My Missing Boy cover

My Missing Boy

by D.L. Fisher

3.86 Goodreads
(2.4K ratings)

Why You'll Love This

A mother searching for her missing son is the hero of this story — until the police start asking questions she can't answer.

  • Great if you want: a domestic thriller where the narrator's reliability slowly unravels
  • The experience: tense and claustrophobic, with dread that builds quietly then spikes
  • The writing: Fisher keeps secrets through careful omission — the gaps do the heavy lifting
  • Skip if: you want complex prose — the style prioritizes pace over depth

About This Book

What should have been a proud milestone — watching her thirteen-year-old son shine at a high-stakes baseball tournament with pro scouts in the stands — becomes a mother's worst fear when Cam vanishes the night before it begins. D.L. Fisher's My Missing Boy wraps a missing child case inside something more unsettling: the slow excavation of a family's private life under police scrutiny. As suspicion spreads to everyone around Cam, the story keeps turning inward, toward the secrets a mother has been carrying and what she's willing to risk to protect them.

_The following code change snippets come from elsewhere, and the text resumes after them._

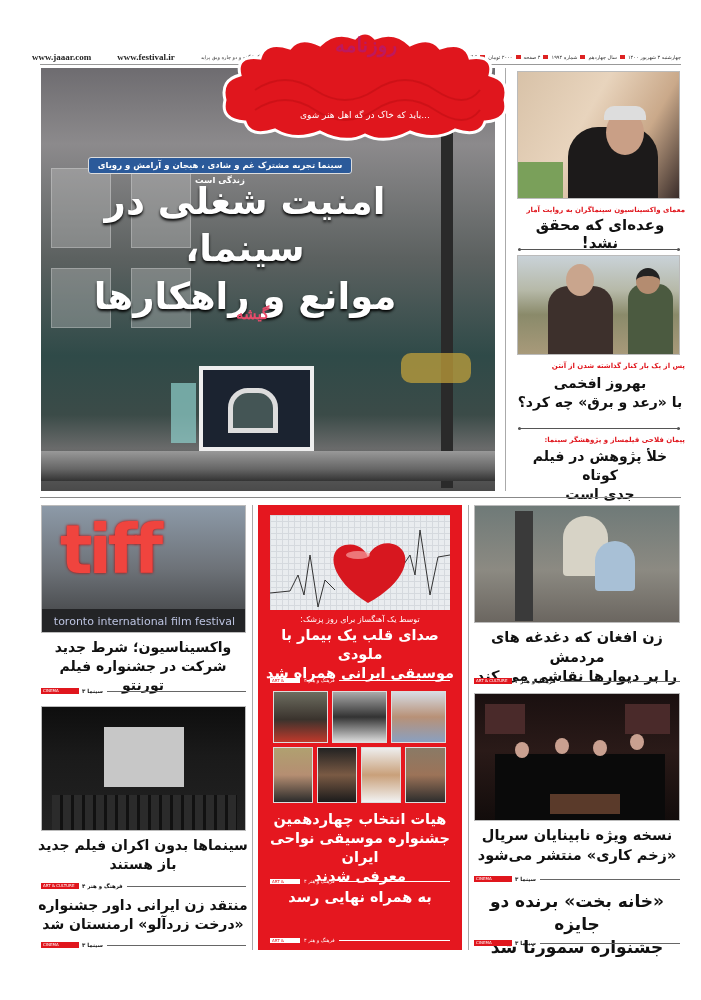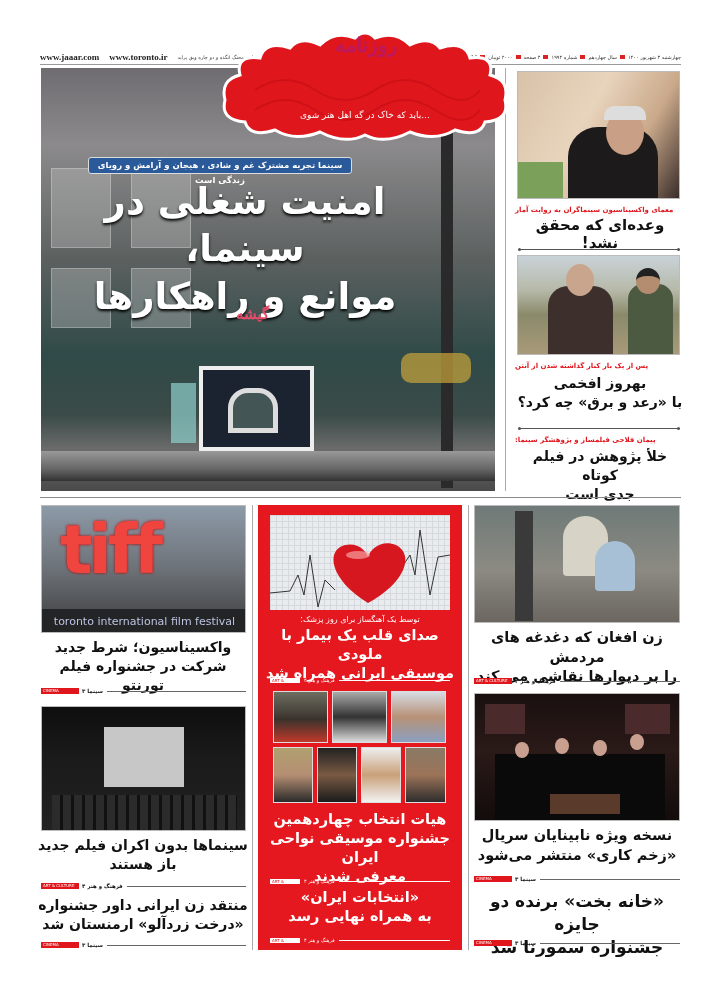--- a/index.html
+++ b/index.html
@@ -1,38 +1,38 @@
 <!DOCTYPE html>
 <html><head>
 <meta charset="utf-8">
 <style>
 *{box-sizing:border-box;margin:0;padding:0}
 body{width:701px;height:1000px;background:#fff;font-family:"DejaVu Sans",sans-serif;position:relative;overflow:hidden;color:#111}
 .abs{position:absolute}
 .topline{position:absolute;left:40px;right:20px;top:64px;border-top:1px solid #999}
-.meta-left{position:absolute;left:40px;top:52px;font-family:"Liberation Serif",serif;font-size:9px;font-weight:bold;color:#222;display:flex;gap:10px;white-space:nowrap}
+.meta-left{position:absolute;left:32px;top:52px;font-family:"Liberation Serif",serif;font-size:9px;font-weight:bold;color:#222;display:flex;gap:26px;white-space:nowrap}
 .meta-left .tag{font-family:"DejaVu Sans",sans-serif;font-size:5px;font-weight:normal;color:#444;margin-top:2px}
 .meta-right{position:absolute;right:20px;top:54px;font-size:5px;color:#333;direction:rtl;white-space:nowrap;display:flex;gap:3px;align-items:center}
 .meta-right .sq{display:inline-block;width:5px;height:4px;background:#d22}
 
 .logo{position:absolute;left:215px;top:30px;width:300px;height:115px;z-index:5}
 .logo-text-top{position:absolute;left:120px;top:3px;color:#be185d;font-size:20px;font-weight:bold;font-family:"DejaVu Serif",serif;direction:rtl}
 .logo-main{position:absolute;left:35px;top:30px;color:#fff;font-size:60px;font-weight:bold;font-family:"DejaVu Serif",serif;direction:rtl;line-height:1;text-shadow:0 0 2px #900}
 .logo-sub{position:absolute;left:85px;top:80px;color:#fff;font-size:9px;font-family:"DejaVu Sans",sans-serif;direction:rtl}
 
 .hero{position:absolute;left:41px;top:68px;width:454px;height:423px;background:linear-gradient(180deg,#6e6c70 0%,#8c8a8c 18%,#5c6160 45%,#2f4a48 68%,#3b4b48 82%,#6a6b6b 90%,#4a4a4a 100%);overflow:hidden}
 .hero .win{position:absolute;background:rgba(200,200,200,.35);border:1px solid rgba(255,255,255,.25)}
 .hero .box{position:absolute;left:158px;top:298px;width:115px;height:85px;background:#1b2330;border:4px solid #eee}
 .hero .box .inner{position:absolute;left:25px;top:18px;width:50px;height:45px;border:5px solid #ddd;background:#455;border-radius:20px 20px 0 0}
 .hero .sill{position:absolute;left:0;right:0;top:383px;height:30px;background:linear-gradient(180deg,#999,#666 60%,#333)}
 .kicker{position:absolute;left:88px;top:157px;width:264px;height:17px;background:#2b5a9a;border:1px solid #ddd;border-radius:3px;color:#fff;font-size:8.5px;font-weight:bold;direction:rtl;text-align:center;line-height:15px;z-index:6}
 .hero-title{position:absolute;left:60px;top:178px;width:370px;color:#fff;font-size:37px;font-weight:bold;direction:rtl;text-align:center;line-height:1.28;text-shadow:0 2px 3px #000;z-index:6}
 .hero-tag{position:absolute;left:236px;top:305px;color:#e74b6a;font-size:15px;font-weight:bold;font-family:"DejaVu Serif",serif;z-index:6}
 .photo{position:absolute;border:1px solid #bbb;overflow:hidden}
-.kick-red{color:#e0161d;font-size:7px;font-weight:bold;direction:rtl;text-align:left}
+.kick-red{color:#e0161d;font-size:7px;font-weight:bold;direction:rtl;text-align:right}
 .hl{font-weight:bold;direction:rtl;text-align:center;color:#111}
 .sep{position:absolute;height:1px;background:#555}
 .sep::before,.sep::after{content:"";position:absolute;top:-1px;width:3px;height:3px;background:#555;border-radius:50%}
 .sep::before{left:0}.sep::after{right:0}
 .vline{position:absolute;width:1px;background:#aaa}
 
 .label{position:absolute;height:6px;display:flex;align-items:center;direction:ltr}
 .label .tagbox{background:#e0161d;color:#fff;font-size:4px;padding:0 2px;height:6px;line-height:6px;width:38px}
 .label .sec{font-size:5.5px;font-weight:bold;direction:rtl;margin-left:3px;color:#111}
 .label .line{flex:1;height:1px;background:#666;margin-left:4px}
@@ -44,21 +44,21 @@
 .redlabel .tagbox{background:#fff;color:#e0161d;font-size:4px;padding:0 2px;height:5px;line-height:5px;width:30px}
 .redlabel .sec{font-size:5px;color:#fff;margin-left:4px;direction:rtl}
 .redlabel .line{flex:1;height:1px;background:#fff;margin-left:4px}
 .face{position:absolute;background:#777;border:1px solid #ddd}
 </style>
 </head>
 <body>
 
 <div class="meta-left">
   <span>www.jaaar.com</span>
-  <span>www.toronto.ir</span>
+  <span>www.festival.ir</span>
   <span class="tag">هنرمند را در محنگ انگذه و دو چاره ویق پراید</span>
 </div>
 <div class="meta-right">
   <span>چهارشنبه ۳ شهریور ۱۴۰۰</span>
     <span class="sq"></span>
   <span>سال چهاردهم</span>
     <span class="sq"></span>
   <span>شماره ۱۹۹۴</span>
     <span class="sq"></span>
   <span>۴ صفحه</span>
@@ -201,21 +201,20 @@
     <div>هیات انتخاب چهاردهمین</div>
     <div>جشنواره موسیقی نواحی ایران</div>
     <div>معرفی شدند</div>
   </div>
   <div class="redlabel" style="left:12px;top:373px;width:180px">
     <span class="tagbox">ART &amp; CULTURE</span>
     <span class="sec">فرهنگ و هنر ۴</span>
     <span class="line"></span>
   </div>
   <div class="hl abs" style="left:0;top:383px;width:204px;font-size:14.5px;line-height:1.3">
-    <div>«انتخابات ایران»</div>
     <div>به همراه نهایی رسد</div>
   </div>
   <div class="redlabel" style="left:12px;top:432px;width:180px">
     <span class="tagbox">ART &amp; CULTURE</span>
     <span class="sec">فرهنگ و هنر ۴</span>
     <span class="line"></span>
   </div>
 </div>
 
 <div class="photo" style="left:474px;top:505px;width:206px;height:118px;background:linear-gradient(180deg,#6f7a78 0%,#8c8a82 55%,#6b6660 100%)">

Fisher builds tension not through spectacle but through psychological pressure, peeling back the surface of an ordinary family until ordinary starts to feel sinister. The novel's real strength is its tight, first-person perspective — close enough to feel like confidence, distant enough to make you question everything the narrator reveals. The pacing is controlled and deliberate, rewarding readers who pay attention to what's withheld as much as what's said. At 270 pages, it stays lean and focused, never overstaying its welcome.